Retirement: The average UK pension pot revealed.

Pensions & retirement 15 July 2022

Retirement planning usually isn’t at the forefront of our minds until we have to think about it. You might be thinking about how much you’ll need in later life if you’ve recently been automatically enrolled into your workplace pension. Or perhaps the arrival of your new grandchild has you thinking about the future.

If you’re wondering how much you’ll need to enjoy your golden years, you’re in the right place. In this guide, we’ll explore what the average UK pension pot looks like, what your options are at retirement and more.

How much retirement savings should I have?

We’ve all heard the HK Williams quote, “Remember, if you fail to prepare, you are preparing to fail”. This is certainly true for setting aside money for retirement. It likely won’t have been on your radar when you were younger, but the truth is that starting early is almost always a good idea.

Investing in your pension pot earlier gives it more time to grow. It also gives you a head start over your peers, meaning you won’t have to contribute as much to catch up. The reality is that many of us don’t start thinking about retirement until we have to. This could be when you've started a family or even joined a workplace pension.

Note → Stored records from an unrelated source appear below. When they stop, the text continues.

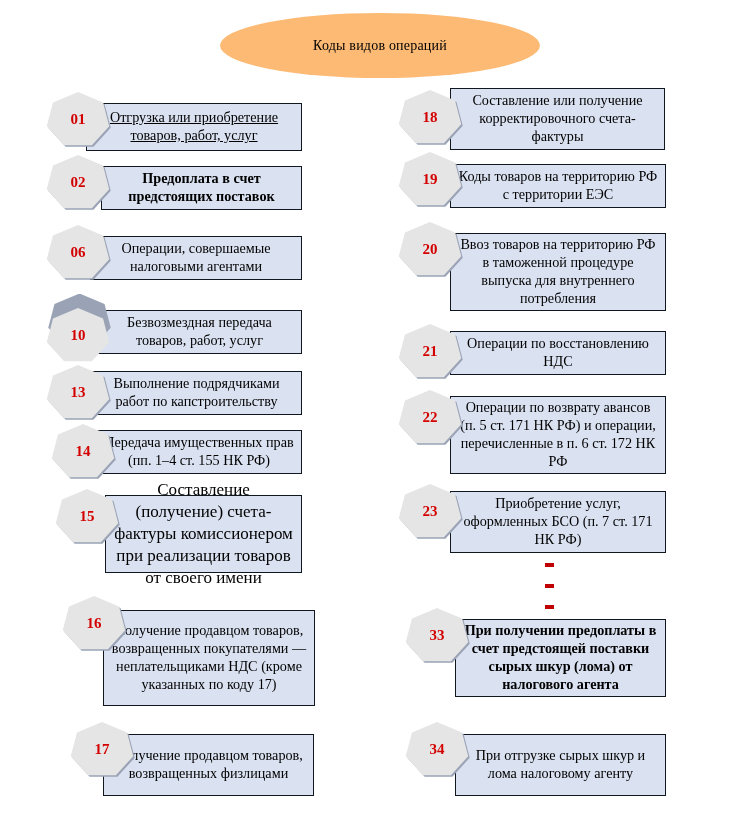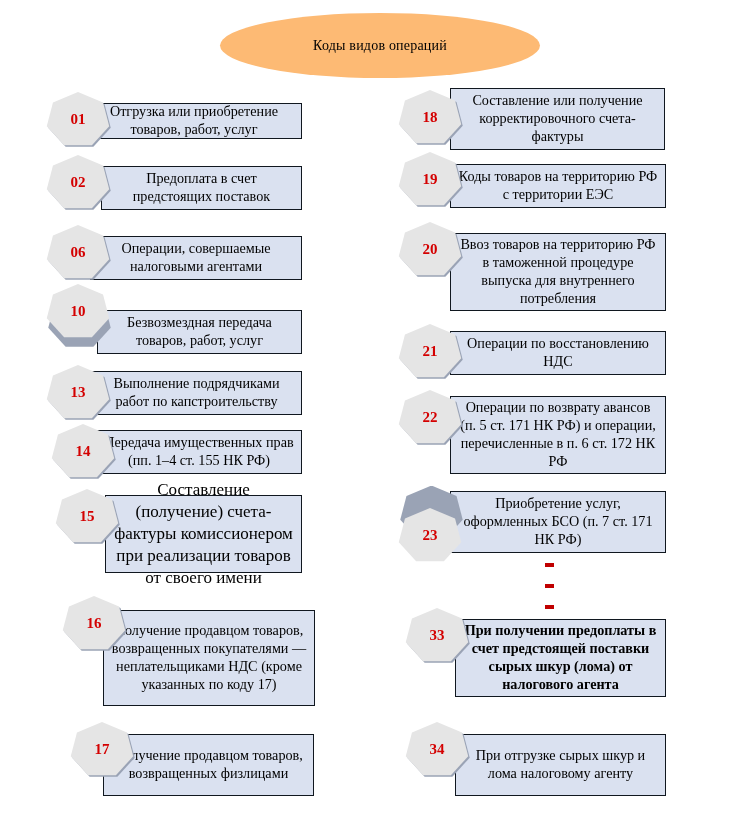--- a/index.html
+++ b/index.html
@@ -121,30 +121,30 @@
 </style>
 </head>
 <body>
 
 <div id="title-ellipse">
   <span class="title-text">Коды видов операций</span>
 </div>
 
 <div class="column" id="left-column">
     <div class="node">
-      <div class="node-box" style="left: 86px; top: 103px; width: 216px; height: 36px;">
+      <div class="node-box" style="left: 86px; top: 103px; width: 216px; height: 48px; text-decoration: underline;">
         <span class="box-text">Отгрузка или приобретение товаров, работ, услуг</span>
       </div>
       <div class="badge-shadow" style="left: 47.5px; top: 93.5px;"></div>
       <div class="badge" style="left: 46px; top: 92px;">
         <span class="badge-text">01</span>
       </div>
     </div>
     <div class="node">
-      <div class="node-box" style="left: 101px; top: 166px; width: 201px; height: 44px;">
+      <div class="node-box" style="left: 101px; top: 166px; width: 201px; height: 44px; font-weight: bold;">
         <span class="box-text">Предоплата в счет предстоящих поставок</span>
       </div>
       <div class="badge-shadow" style="left: 47.5px; top: 156.5px;"></div>
       <div class="badge" style="left: 46px; top: 155px;">
         <span class="badge-text">02</span>
       </div>
     </div>
     <div class="node">
       <div class="node-box" style="left: 90px; top: 236px; width: 212px; height: 44px;">
         <span class="box-text">Операции, совершаемые налоговыми агентами</span>
@@ -152,21 +152,21 @@
       <div class="badge-shadow" style="left: 47.5px; top: 226.5px;"></div>
       <div class="badge" style="left: 46px; top: 225px;">
         <span class="badge-text">06</span>
       </div>
     </div>
     <div class="node">
       <div class="node-box" style="left: 97px; top: 310px; width: 205px; height: 44px;">
         <span class="box-text">Безвозмездная передача товаров, работ, услуг</span>
       </div>
       <div class="badge-shadow" style="left: 47.5px; top: 293.5px;"></div>
-      <div class="badge" style="left: 46px; top: 284px; text-align: center;">
+      <div class="badge" style="left: 46px; top: 308px; text-align: center;">
         <span class="badge-text">10</span>
       </div>
     </div>
     <div class="node">
       <div class="node-box" style="left: 91px; top: 371px; width: 211px; height: 44px;">
         <span class="box-text">Выполнение подрядчиками работ по капстроительству</span>
       </div>
       <div class="badge-shadow" style="left: 47.5px; top: 366.5px;"></div>
       <div class="badge" style="left: 46px; top: 365px;">
         <span class="badge-text">13</span>
@@ -253,21 +253,21 @@
       <div class="badge-shadow" style="left: 46.5px; top: 391.5px;"></div>
       <div class="badge" style="left: 45px; top: 390px;">
         <span class="badge-text">22</span>
       </div>
     </div>
     <div class="node">
       <div class="node-box" style="left: 97px; top: 491px; width: 216px; height: 62px;">
         <span class="box-text">Приобретение услуг, оформленных БСО (п. 7 ст. 171 НК РФ)</span>
       </div>
       <div class="badge-shadow" style="left: 46.5px; top: 485.5px;"></div>
-      <div class="badge" style="left: 45px; top: 508px;">
+      <div class="badge" style="left: 45px; top: 484px;">
         <span class="badge-text">23</span>
       </div>
     </div>
     <div class="node">
       <div class="node-box" style="left: 102px; top: 619px; width: 211px; height: 78px; font-weight: bold;">
         <span class="box-text">При получении предоплаты в счет предстоящей поставки сырых шкур (лома) от налогового агента</span>
       </div>
       <div class="badge-shadow" style="left: 53.5px; top: 609.5px;"></div>
       <div class="badge" style="left: 52px; top: 608px;">
         <span class="badge-text">33</span>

Whatever your circumstances, it's never too early to start planning ahead for retirement. PensionBee's latest findings predicted the average pension pot value you could see at age 65, depending on what age you start paying into it.

  • Under 30 years old: £140,700
  • 30-39 years old: £135,900
  • 40-49 years old: £112,900
  • Over 50 years old: £87,500

How much should I pay into my pension pot?

Not sure where to start or even how much you should have in your pension pot by the time you reach 40? Many experts recommend that you aim to save enough so you’ll have around two thirds of your final salary as annual retirement income. You can work this out with a simple formula.

Take the age that you started paying into your pension and divide it by half. This figure is the percentage that you should aim to contribute until you retire - and also includes your employer’s contributions.

For example, if you started making contributions at age 34, your total contribution would be 17%. But, if your employer contributes 5%, you’ll only need to make up the remaining 12%. This may be difficult to achieve at first, but if you increase your contributions when you get a pay rise, it could make a big difference.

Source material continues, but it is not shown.